■ Dataset excerpts

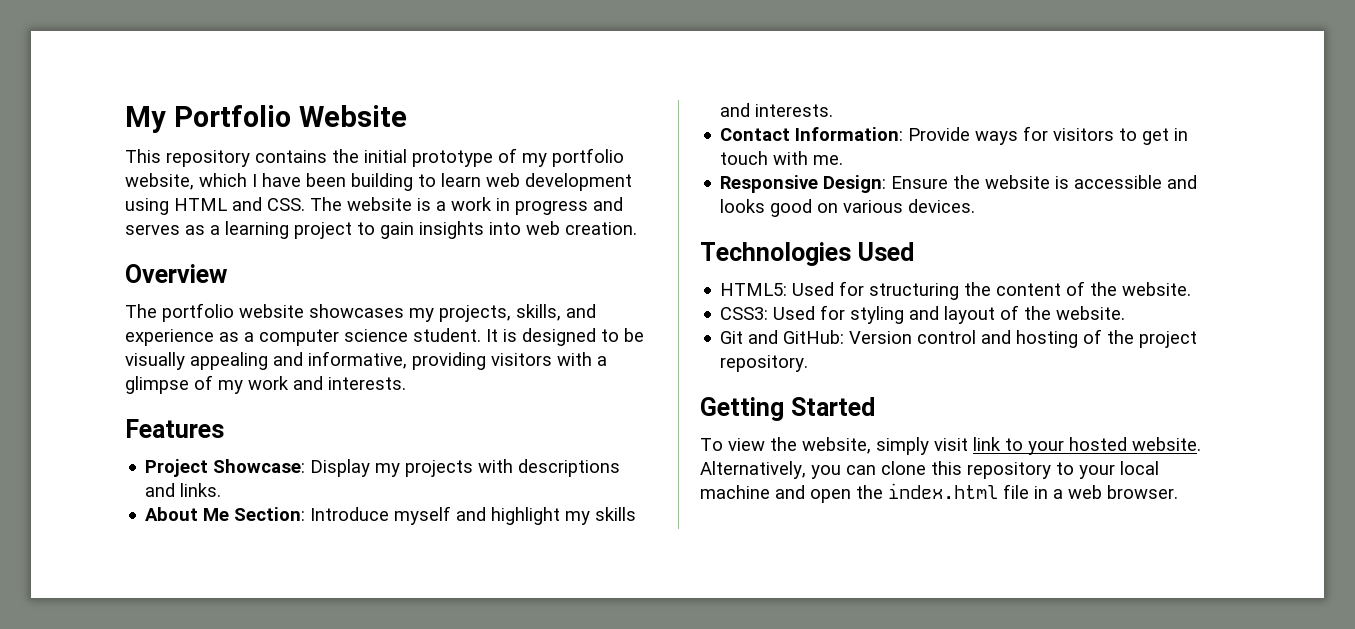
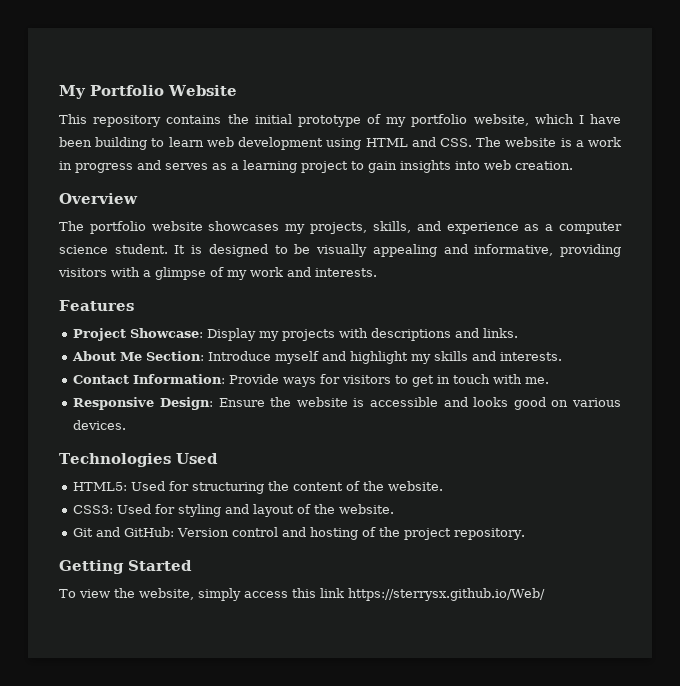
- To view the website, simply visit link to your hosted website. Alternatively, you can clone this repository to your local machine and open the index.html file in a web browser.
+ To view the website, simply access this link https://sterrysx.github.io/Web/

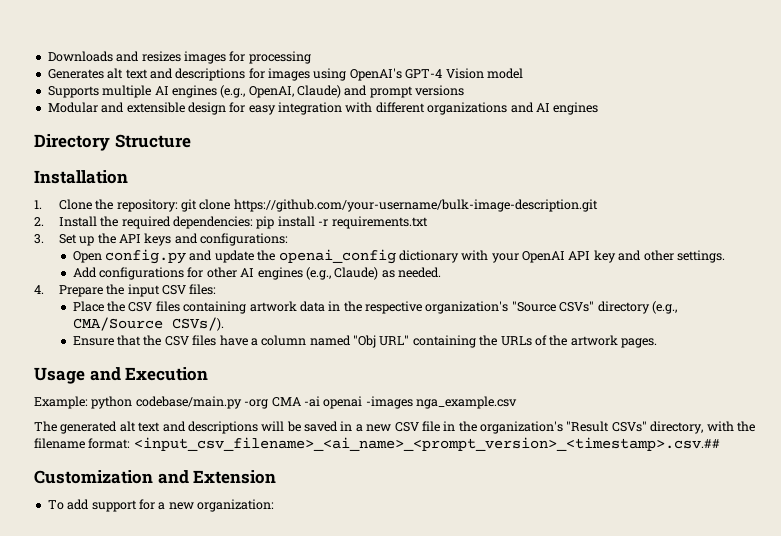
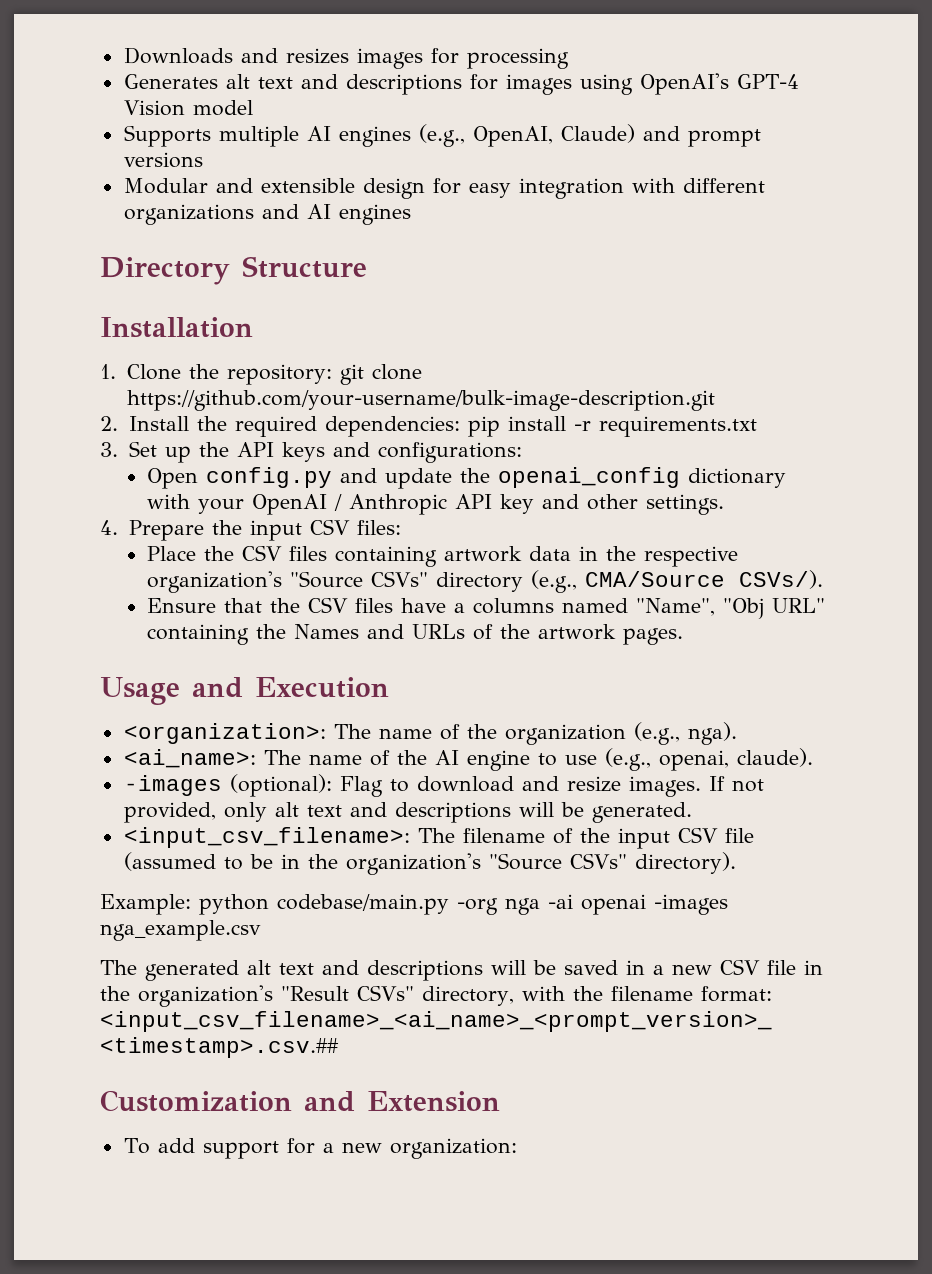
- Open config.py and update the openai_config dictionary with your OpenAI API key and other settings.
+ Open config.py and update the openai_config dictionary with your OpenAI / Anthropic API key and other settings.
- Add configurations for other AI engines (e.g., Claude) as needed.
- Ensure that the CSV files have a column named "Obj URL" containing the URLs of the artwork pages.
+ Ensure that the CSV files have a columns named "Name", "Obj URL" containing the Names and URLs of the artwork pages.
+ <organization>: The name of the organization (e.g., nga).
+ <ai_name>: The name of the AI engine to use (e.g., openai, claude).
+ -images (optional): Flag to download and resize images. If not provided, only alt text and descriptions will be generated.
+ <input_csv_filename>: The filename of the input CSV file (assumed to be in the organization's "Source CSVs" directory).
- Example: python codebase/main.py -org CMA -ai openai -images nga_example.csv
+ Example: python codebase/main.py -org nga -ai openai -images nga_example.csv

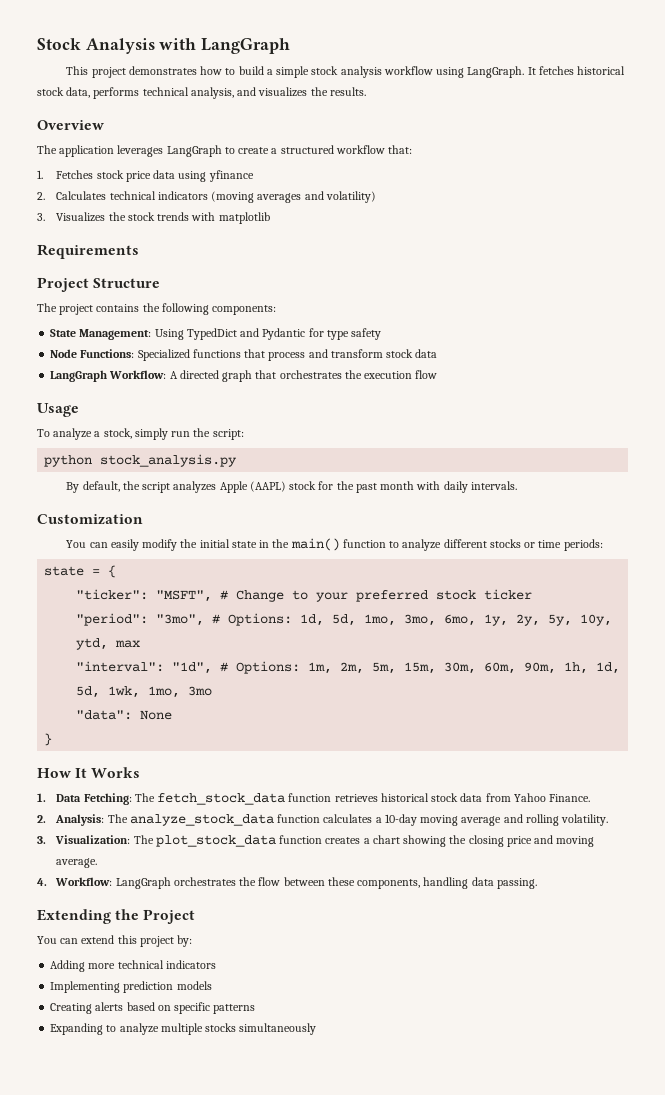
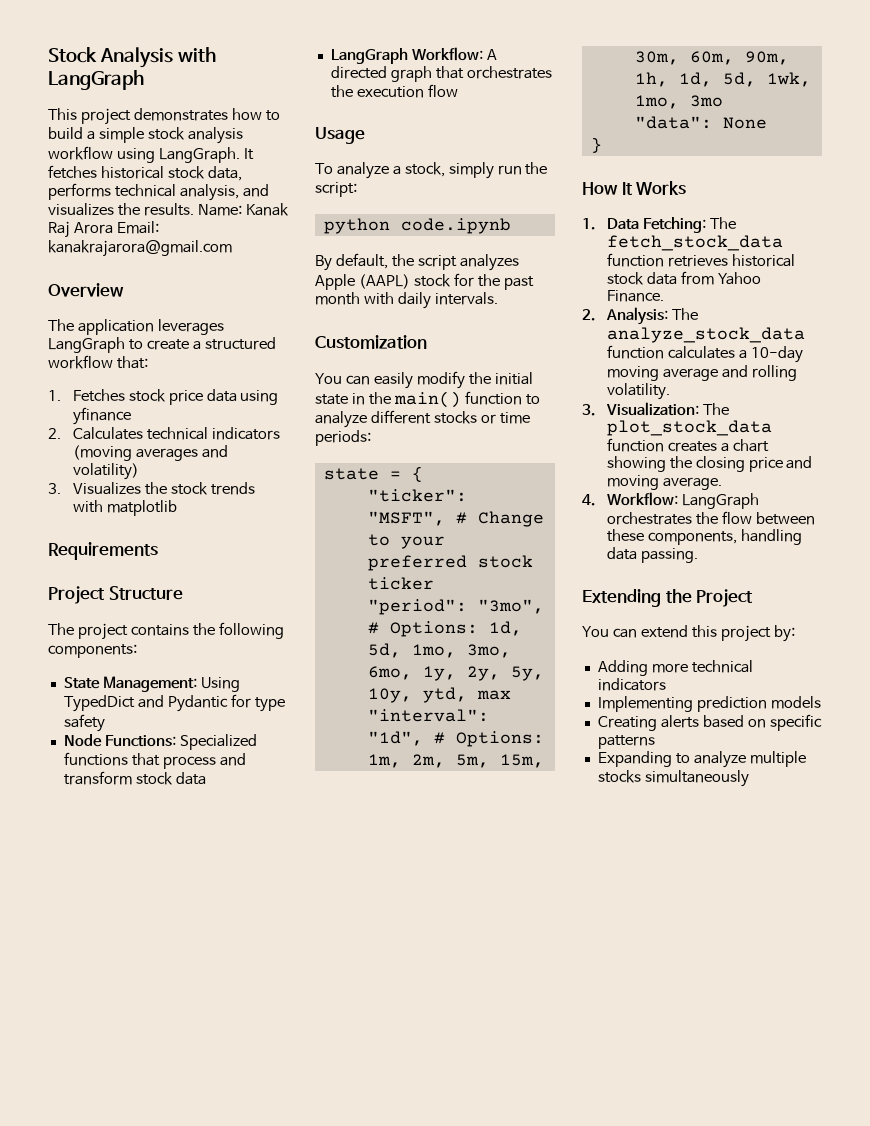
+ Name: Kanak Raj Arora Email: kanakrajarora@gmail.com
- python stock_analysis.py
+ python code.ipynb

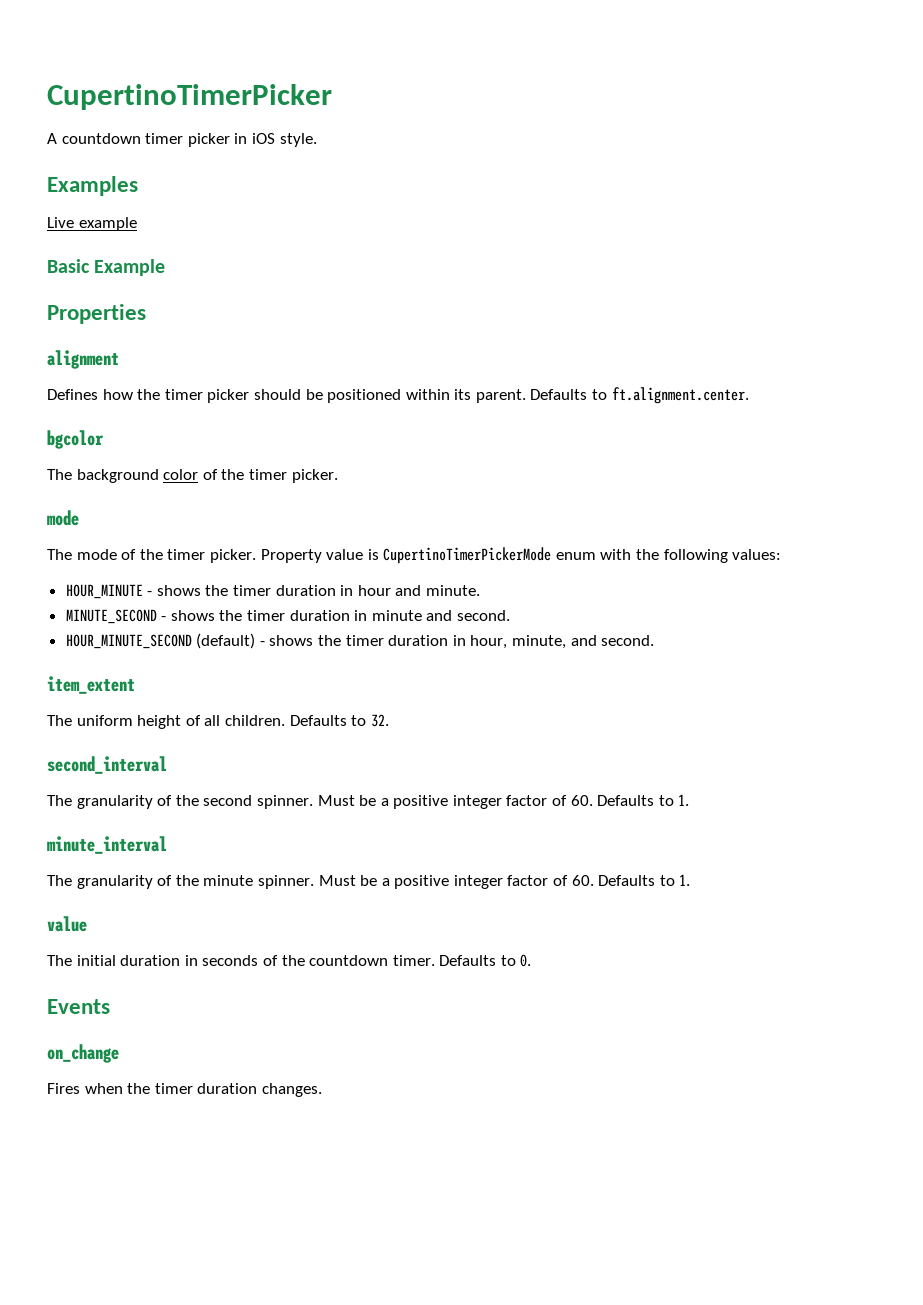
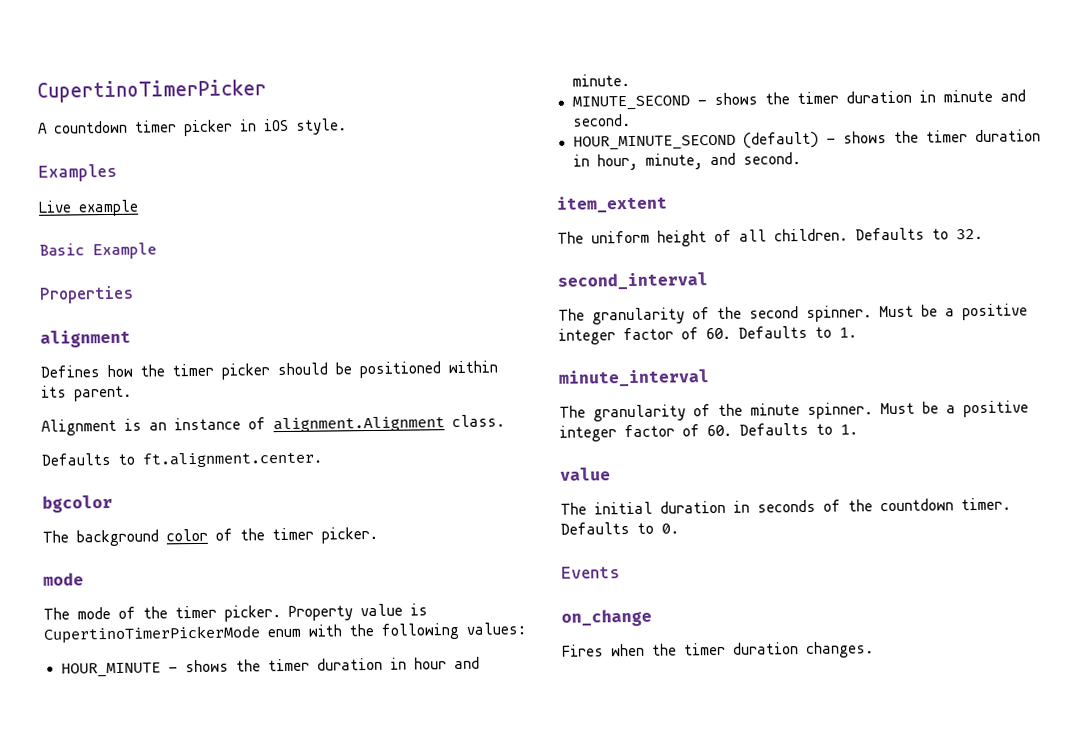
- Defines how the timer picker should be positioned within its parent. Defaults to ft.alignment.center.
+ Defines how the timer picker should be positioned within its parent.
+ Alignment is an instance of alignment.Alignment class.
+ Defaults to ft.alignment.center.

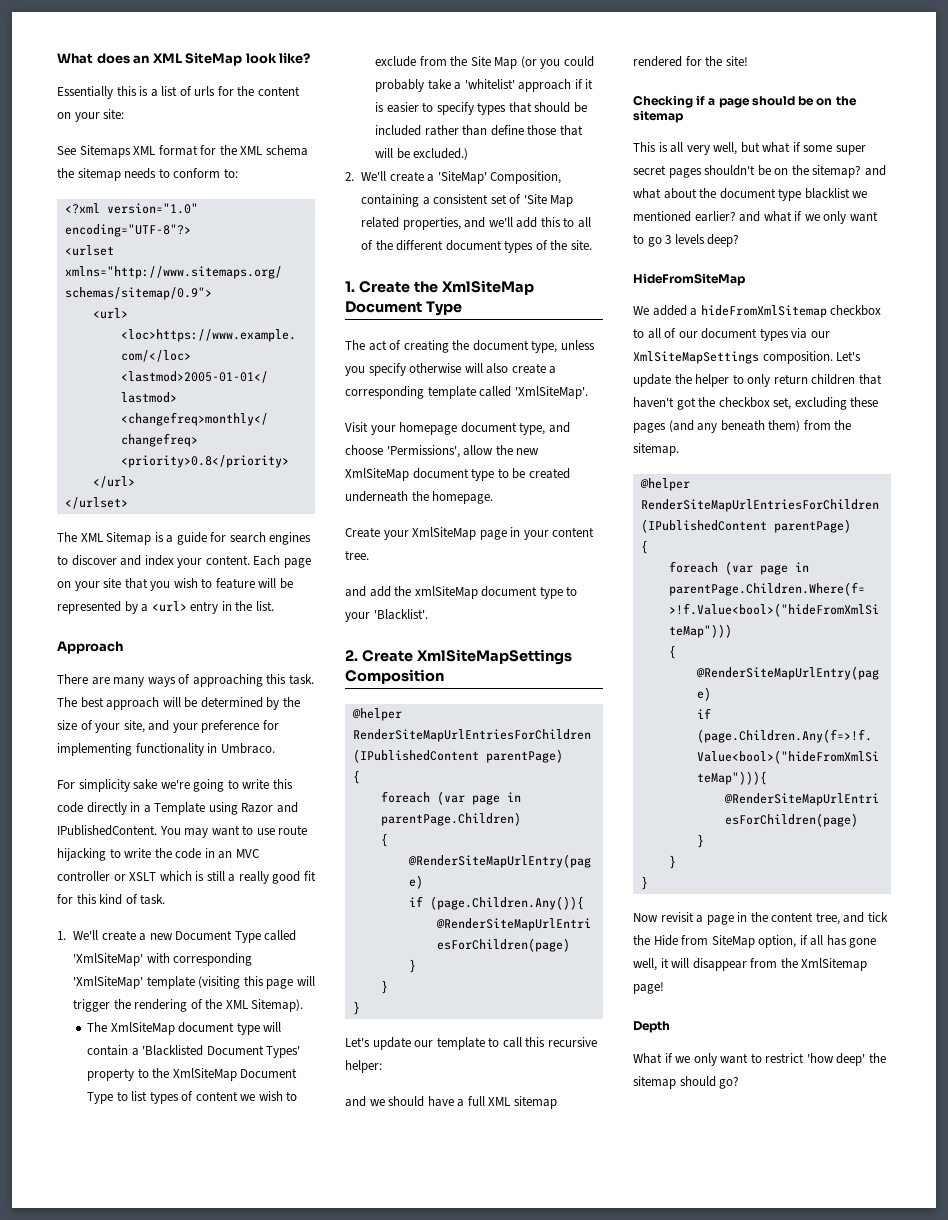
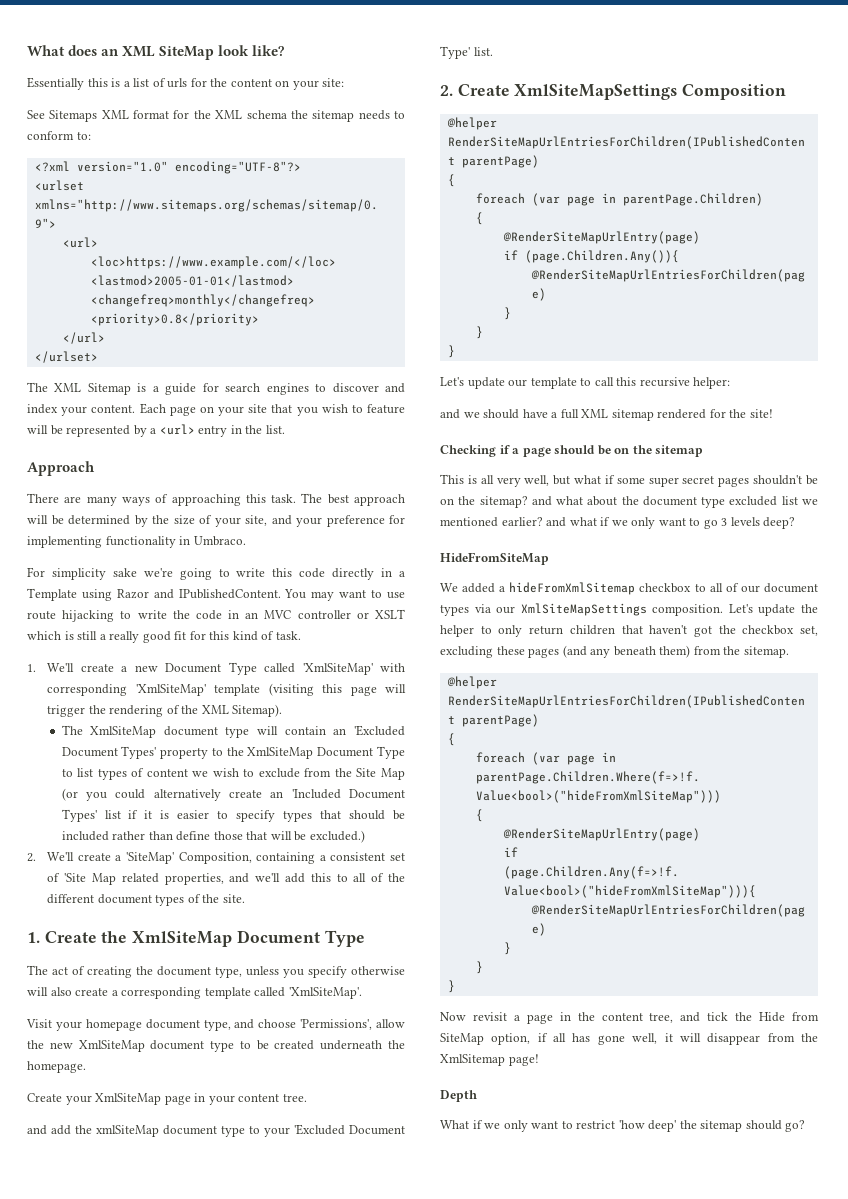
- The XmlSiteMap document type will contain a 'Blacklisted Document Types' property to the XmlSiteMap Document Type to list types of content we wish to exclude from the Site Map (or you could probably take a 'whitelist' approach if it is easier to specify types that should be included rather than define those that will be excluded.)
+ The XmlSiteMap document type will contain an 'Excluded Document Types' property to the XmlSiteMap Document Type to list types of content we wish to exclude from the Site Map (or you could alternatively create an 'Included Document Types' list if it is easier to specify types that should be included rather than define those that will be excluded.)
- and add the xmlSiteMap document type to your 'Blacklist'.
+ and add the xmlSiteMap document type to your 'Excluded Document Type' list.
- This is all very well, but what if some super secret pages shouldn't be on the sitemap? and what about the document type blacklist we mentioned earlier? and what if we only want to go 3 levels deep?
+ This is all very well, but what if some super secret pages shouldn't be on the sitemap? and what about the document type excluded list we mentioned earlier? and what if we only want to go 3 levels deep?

■ Your instructions
Leave out every line ahead of the one containing "- The XmlSiteMap" and print the rest of the listing exactly.

■ Response box
- The XmlSiteMap document type will contain a 'Blacklisted Document Types' property to the XmlSiteMap Document Type to list types of content we wish to exclude from the Site Map (or you could probably take a 'whitelist' approach if it is easier to specify types that should be included rather than define those that will be excluded.)
+ The XmlSiteMap document type will contain an 'Excluded Document Types' property to the XmlSiteMap Document Type to list types of content we wish to exclude from the Site Map (or you could alternatively create an 'Included Document Types' list if it is easier to specify types that should be included rather than define those that will be excluded.)
- and add the xmlSiteMap document type to your 'Blacklist'.
+ and add the xmlSiteMap document type to your 'Excluded Document Type' list.
- This is all very well, but what if some super secret pages shouldn't be on the sitemap? and what about the document type blacklist we mentioned earlier? and what if we only want to go 3 levels deep?
+ This is all very well, but what if some super secret pages shouldn't be on the sitemap? and what about the document type excluded list we mentioned earlier? and what if we only want to go 3 levels deep?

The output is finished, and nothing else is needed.